Per il segretario della Fiom quella contro il Ddl scuola «non è una battaglia di settore ma generale. Dobbiamo trovare i modi e le forme perché non ci si fermi, si cambino i provvedimenti sbagliati e si apra una stagione diversa in questo paese».

Gli organizzatori della protesta che ha conquistato una crescente visibilità sono tra i sostenitori della legge d’iniziativa popolare «per una buona scuola per la Repubblica» (Lip): 29 articoli già depositati in Parlamento e sottoscritti da 100 mila firme certificate. La Lip viene da molti considerata come l’alternativa alla riforma del Pd che «con i suoi presidi-boss tuttofare» mette a rischio «la libertà di insegnamento e di espressione». Con i suoi «non-criteri di valutazione – continuano gli organizzatori del presidio bolognese – e con l’arrivo di altri finanziamenti privati a sostegno di singole scuole messe in competizione non farà altro che estendere le disuguaglianze». L’obiettivo è creare «scuole di serie A e scuole di serie B, scuole per la classe dirigente e scuole per le classi meno abbienti. Un salto indietro di decenni. Di nuovo accadrà che i figli dei dottori faranno i dottori mentre i figli degli operai faranno gli operai».

Istantanee di un movimento di grande impatto che ha rotto il blocco sociale del Partito democratico, ha rovesciato le sorti già segnate di una riforma che Renzi intendeva far passare contro tutti e si è fatto sentire nel corso dell’ultima settimana con il riuscito sciopero degli scrutini. Il governo è impantanato tra la commissione Bilancio al Senato (con il presidente Azzolini che rischia l’arresto per uno scandalo nella sanità pugliese) e quella Istruzione dove i numeri per Renzi sono ballerini. L’adesione allo sciopero è stato, in media, dell’80%. «In molte scuole l’adesione è stata totale – afferma Domenico Pantaleo (Flc-Cgil) – La mobilitazione non si ferma, cresce il consenso per le ragioni della protesta, cala quello verso il governo e l’insensato atteggiamento di chiusura, nei fatti, verso chi chiede di fermare l’iter del Ddl». Quella della scuola è «una battaglia nobile. Nessuno si illuda di poterla fermare senza aver dato ascolto e giusto riscontro alle sue proposte» ha aggiunto Francesco Scrima (Cisl).

Il governo, invece, chiude su tutti i fronti.

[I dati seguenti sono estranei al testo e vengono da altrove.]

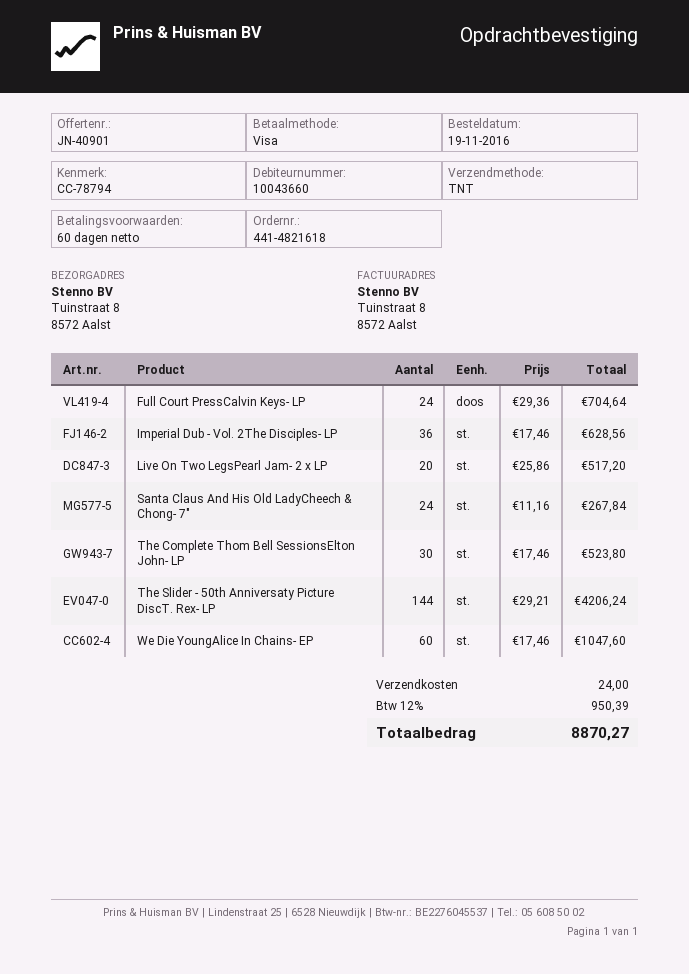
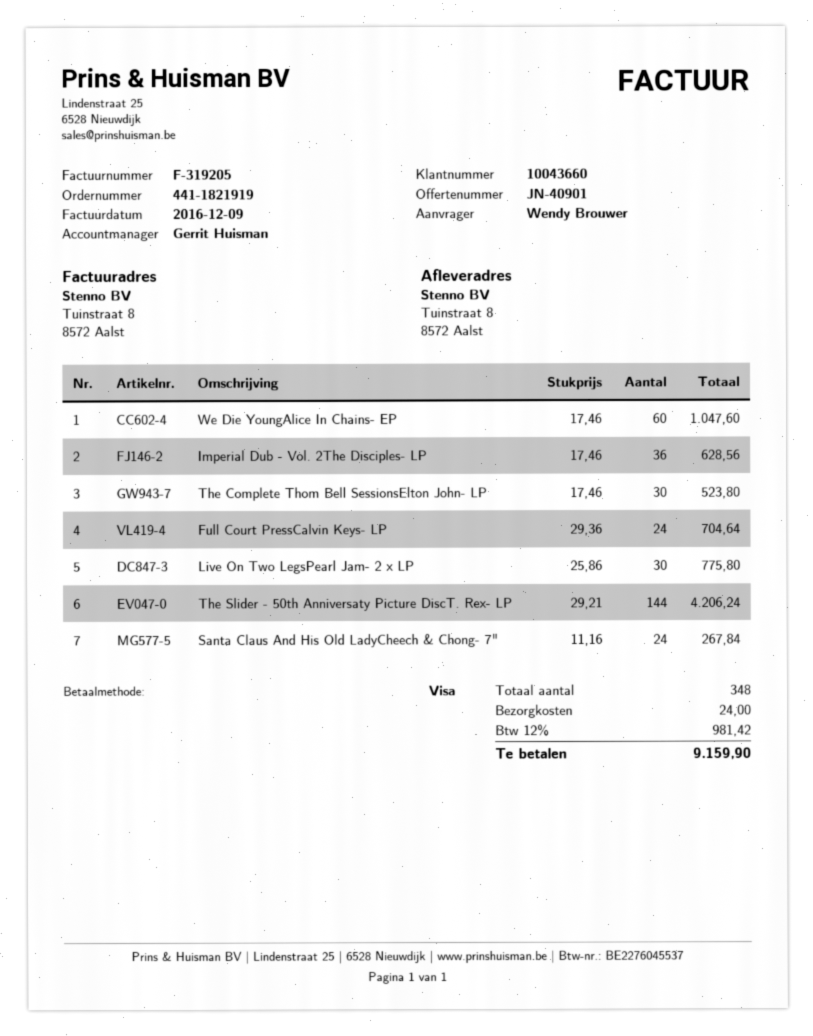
order number: 441-4821618 -> 441-1821919
Live On Two LegsPearl Jam- 2 x LP: 20 x 25.86 = 517.20 -> 30 x 25.86 = 775.80
tax: 12% = 950.39 -> 12% = 981.42
total: 8870.27 -> 9159.90

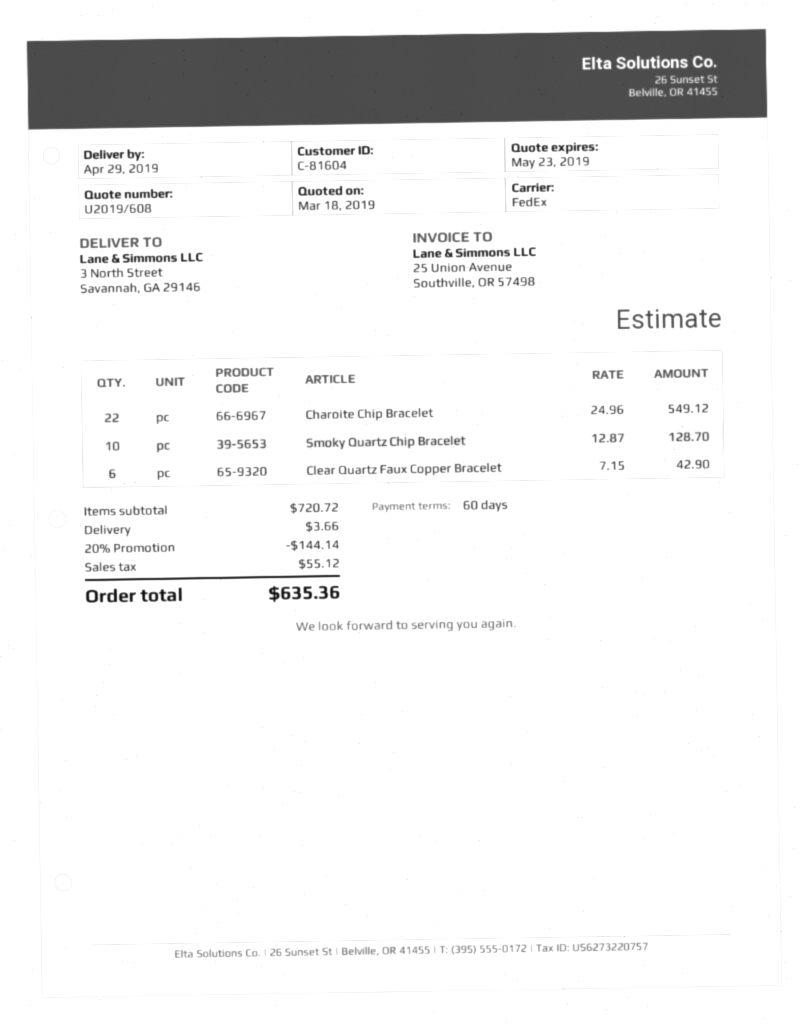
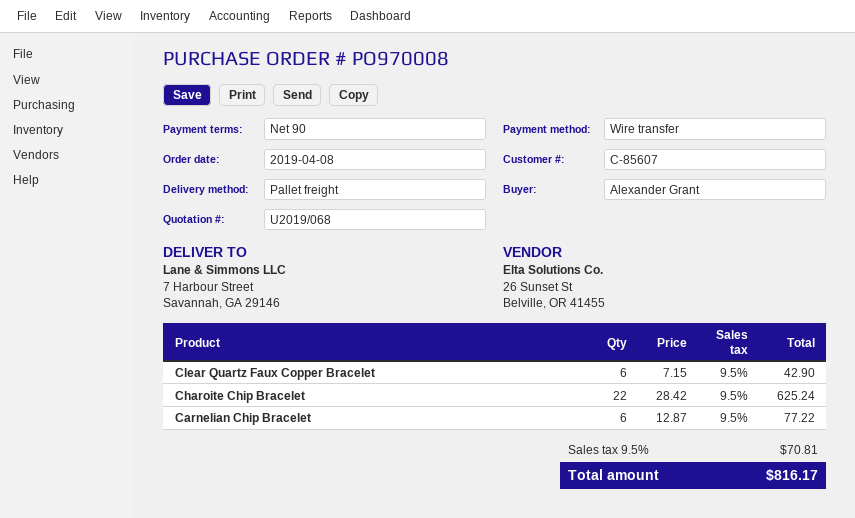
quote number: U2019/608 -> U2019/068
payment terms: 60 days -> 90 days
customer number: C-81604 -> C-85607
shipping method: FedEx -> pallet freight
ship to: 3 North Street, Savannah, GA 29146 -> 7 Harbour Street, Savannah, GA 29146
Charoite Chip Bracelet: 22 x 24.96 = 549.12 -> 22 x 28.42 = 625.24
Smoky Quartz Chip Bracelet: 10 x 12.87 = 128.70 -> none
Carnelian Chip Bracelet: none -> 6 x 12.87 = 77.22
discount: 20% = 144.14 -> none
shipping: 3.66 -> none
tax: 55.12 -> 70.81
total: 635.36 -> 816.17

La ministra dell’Istruzione Stefania Giannini ha smentito le voci su un rinvio di un anno della riforma (sarebbe un disastro per Renzi) e ha confermato l’intenzione di andare avanti ad ogni costo. Sul piatto c’è l’assunzione dei 100.701 precari della scuola, usati per ricattare il parlamento. Il movimento chiede invece uno stralcio delle assunzioni e la riscrittura completa del Ddl. Il risultato è uno stallo, in attesa di lumi che potrebbero arrivare la prossima settimana.

Per i senatori di Forza Italia nella commissione Bilancio al Senato il Ddl «è vessatorio e la spesa sarà sforata. Non la votiamo». Oltre all’incostituzionalità della chiamata diretta dei docenti da parte dei presidi, rilevata dal blitz di Mario Mauro nella commissione Affari costituzionali, Antonino D’Alì (FI) osserva che «anche per i profili di copertura finanziaria, oltre che per i contenuti di merito, il Ddl è inaccettabile». «Si vogliono realizzare alcune cose nuove, sbagliate – ha dichiarato – facendo riferimento alle risorse già disponibili presso le istituzioni scolastiche. In quali cassetti ministeriali o locali si trovino non si capisce».
I 15 giorni che Renzi si è preso per trovare la quadratura del cerchio nel suo partito sta per scadere. «Sono in corso tentativi affannosi di mediazione all’interno del Pd per salvare questa pessima riforma – sostiene Piero Bernocchi (Cobas) – Tutti vogliono evitare l’unica cosa giusta: ritirare il Ddl ed emanare il decreto per i precari». Prossimo appuntamento: mercoledì 17 giugno, per una manifestazione unitaria al Pantheon a Roma dalle 17.